Yerli / yabancı coach konusuna bir miktar ben de kafa yordum. Artıları olduğu gibi eksileri de olabilecek bir konu şüphesiz. Birkaç teori oluşturulabilir. Fakat bir yandan da gerçekteki performanslara bakmak lazım dedim ve Avrupa'nın en dikkat çekici ligi olan Turkish Airlines Euroleague istatistiklerine göz atarak işe başladım. Bugün Euroleague ile başlayacak olan yerli / yabancı coach takibim bu sezon zaman zaman farklı liglerle de devam edecek. Tabi ki başarıdaki tek etken coach'un memleketi olamaz; fakat yine de bu istatistikten ilginç sonuçlar elde edebileceğimi düşünerek sizlerle paylaşıyorum:
Turkish Airlines Euroleague'de bu sezon 16 takımdan yedisinin başında yerli coach'ları görüyoruz. Bu takımların beş hafta sonunda oynadıkları toplam 35 maçta 14 galibiyet, 21 mağlubiyet ile %40'lık bir galibiyet yüzdesi yakaladıklarını görüyoruz. Kadrolarını yabancı coach'lara teslim eden 9 takım ise toplam 45 maçta 26 galibiyet ile %58'lik bir galibiyet yüzdesi elde etmişler. Itoudis'li CSKA ve Obradovic komutasındaki Fenerbahçe bu %58'lik yüzdede önemli pay sahibi olurlarken, Ergin Ataman'ın Galatasaray'ı ve Pashutin'in Unics Kazan'ı ve Jasikevicius'un Zalgiris'i de yerli coach'ların %40'ta kalmasında ana etken oldular. Hemen bu yüzdeden bir sonuca varmamak adına, bu takımların bir başka ortak özelliğinin yabancı coach tercihi olan takımların bütçelerinin oranla diğerlerine göre daha yüksek olduğunu da söyleyebiliriz.
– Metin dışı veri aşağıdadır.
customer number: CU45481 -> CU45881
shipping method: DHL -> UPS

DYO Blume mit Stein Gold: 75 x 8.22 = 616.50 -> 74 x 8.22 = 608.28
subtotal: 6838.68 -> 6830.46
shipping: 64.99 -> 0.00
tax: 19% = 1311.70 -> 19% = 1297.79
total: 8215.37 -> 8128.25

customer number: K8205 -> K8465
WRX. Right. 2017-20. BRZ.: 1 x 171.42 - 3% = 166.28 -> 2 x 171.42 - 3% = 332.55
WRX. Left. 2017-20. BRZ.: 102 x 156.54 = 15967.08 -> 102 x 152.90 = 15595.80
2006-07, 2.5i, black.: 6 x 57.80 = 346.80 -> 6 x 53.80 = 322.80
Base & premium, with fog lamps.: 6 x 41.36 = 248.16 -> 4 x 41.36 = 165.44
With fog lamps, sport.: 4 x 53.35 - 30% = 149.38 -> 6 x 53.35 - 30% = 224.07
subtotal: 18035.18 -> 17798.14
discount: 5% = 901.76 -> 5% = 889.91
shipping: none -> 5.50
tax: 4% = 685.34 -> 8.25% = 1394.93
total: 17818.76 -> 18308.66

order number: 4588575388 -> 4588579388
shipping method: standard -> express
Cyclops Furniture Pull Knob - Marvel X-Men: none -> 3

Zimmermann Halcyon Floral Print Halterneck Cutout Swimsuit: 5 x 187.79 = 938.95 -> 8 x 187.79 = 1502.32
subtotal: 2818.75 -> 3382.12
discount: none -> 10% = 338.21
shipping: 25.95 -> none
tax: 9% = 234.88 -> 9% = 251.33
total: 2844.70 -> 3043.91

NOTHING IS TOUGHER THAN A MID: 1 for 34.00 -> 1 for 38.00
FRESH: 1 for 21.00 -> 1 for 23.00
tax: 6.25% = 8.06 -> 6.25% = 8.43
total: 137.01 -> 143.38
Önümüzdeki haftalar bu istatistiğin hangi yöne doğru kayacağını daha net görmeyi bekliyorum. Bunun yanında diğer Avrupa ligleri ve Avrupa kupalarına da göz attıktan sonra sezon içinde birkaç kez daha bu konuyu karşınıza çıkarmayı amaçlıyorum. İlk Euroleague örneğinden çıkan bütçe varsayımına benzer başka sonuçlar da çıkarabilmek belki de mümkün olacaktır. Ya da sezon sürprizlere gebe olacak ve yaptığım analiz zaman kaybından öteye gitmeyecektir, bilemeyiz. Bakalım ilk 5 hafta itibariyle Euroleague'teki yabancı coach üstünlüğünü sezon boyunca Avrupa'nın genelinde de izleyebilecek miyiz? Tekrar görüşmek üzere...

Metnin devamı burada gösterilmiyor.